• **To do**: Where the string "linguistic" appears in a line of the material below, copy that line.

• **Records for the task**:
Content starts

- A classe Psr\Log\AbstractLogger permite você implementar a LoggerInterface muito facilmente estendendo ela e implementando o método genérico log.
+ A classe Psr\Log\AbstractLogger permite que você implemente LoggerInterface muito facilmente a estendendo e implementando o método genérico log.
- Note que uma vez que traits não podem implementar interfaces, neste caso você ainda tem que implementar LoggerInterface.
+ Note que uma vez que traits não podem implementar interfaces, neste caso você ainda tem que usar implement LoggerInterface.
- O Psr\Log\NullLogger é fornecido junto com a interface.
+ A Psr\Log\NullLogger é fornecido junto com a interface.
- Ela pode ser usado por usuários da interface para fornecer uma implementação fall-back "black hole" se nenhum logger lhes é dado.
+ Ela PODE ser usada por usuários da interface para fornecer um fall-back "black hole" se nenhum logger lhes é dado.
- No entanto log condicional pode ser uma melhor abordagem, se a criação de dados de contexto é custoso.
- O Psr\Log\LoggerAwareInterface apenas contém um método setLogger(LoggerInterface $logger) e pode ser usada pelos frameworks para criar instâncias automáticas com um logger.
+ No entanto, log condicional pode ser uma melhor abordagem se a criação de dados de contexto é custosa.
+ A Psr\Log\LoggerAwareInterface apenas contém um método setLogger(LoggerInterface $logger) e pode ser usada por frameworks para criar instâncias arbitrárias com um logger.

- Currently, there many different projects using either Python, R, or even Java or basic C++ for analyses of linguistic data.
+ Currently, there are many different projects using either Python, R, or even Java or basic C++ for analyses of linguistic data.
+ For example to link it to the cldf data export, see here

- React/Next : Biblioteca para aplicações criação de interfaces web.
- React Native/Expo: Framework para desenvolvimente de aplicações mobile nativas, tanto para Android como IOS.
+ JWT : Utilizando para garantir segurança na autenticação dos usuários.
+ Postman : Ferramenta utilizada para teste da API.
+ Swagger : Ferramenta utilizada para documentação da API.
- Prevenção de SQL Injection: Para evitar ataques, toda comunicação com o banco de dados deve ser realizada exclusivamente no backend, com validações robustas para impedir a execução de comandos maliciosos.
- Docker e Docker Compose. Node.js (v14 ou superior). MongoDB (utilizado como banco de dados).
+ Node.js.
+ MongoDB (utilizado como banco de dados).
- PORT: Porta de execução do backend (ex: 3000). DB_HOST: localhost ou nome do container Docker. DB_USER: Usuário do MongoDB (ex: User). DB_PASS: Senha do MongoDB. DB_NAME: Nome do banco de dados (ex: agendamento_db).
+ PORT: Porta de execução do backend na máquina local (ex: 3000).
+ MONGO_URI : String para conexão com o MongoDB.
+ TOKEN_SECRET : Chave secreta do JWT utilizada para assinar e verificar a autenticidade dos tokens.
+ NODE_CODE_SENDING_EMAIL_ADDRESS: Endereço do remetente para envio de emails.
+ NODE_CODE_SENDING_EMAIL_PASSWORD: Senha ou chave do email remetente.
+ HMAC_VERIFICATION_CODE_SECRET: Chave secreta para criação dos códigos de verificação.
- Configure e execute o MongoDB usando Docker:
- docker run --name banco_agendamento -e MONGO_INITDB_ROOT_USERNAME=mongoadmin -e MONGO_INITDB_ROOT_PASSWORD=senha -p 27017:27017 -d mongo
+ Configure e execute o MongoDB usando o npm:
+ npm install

Content ends

• **Reply**:
- Currently, there many different projects using either Python, R, or even Java or basic C++ for analyses of linguistic data.
+ Currently, there are many different projects using either Python, R, or even Java or basic C++ for analyses of linguistic data.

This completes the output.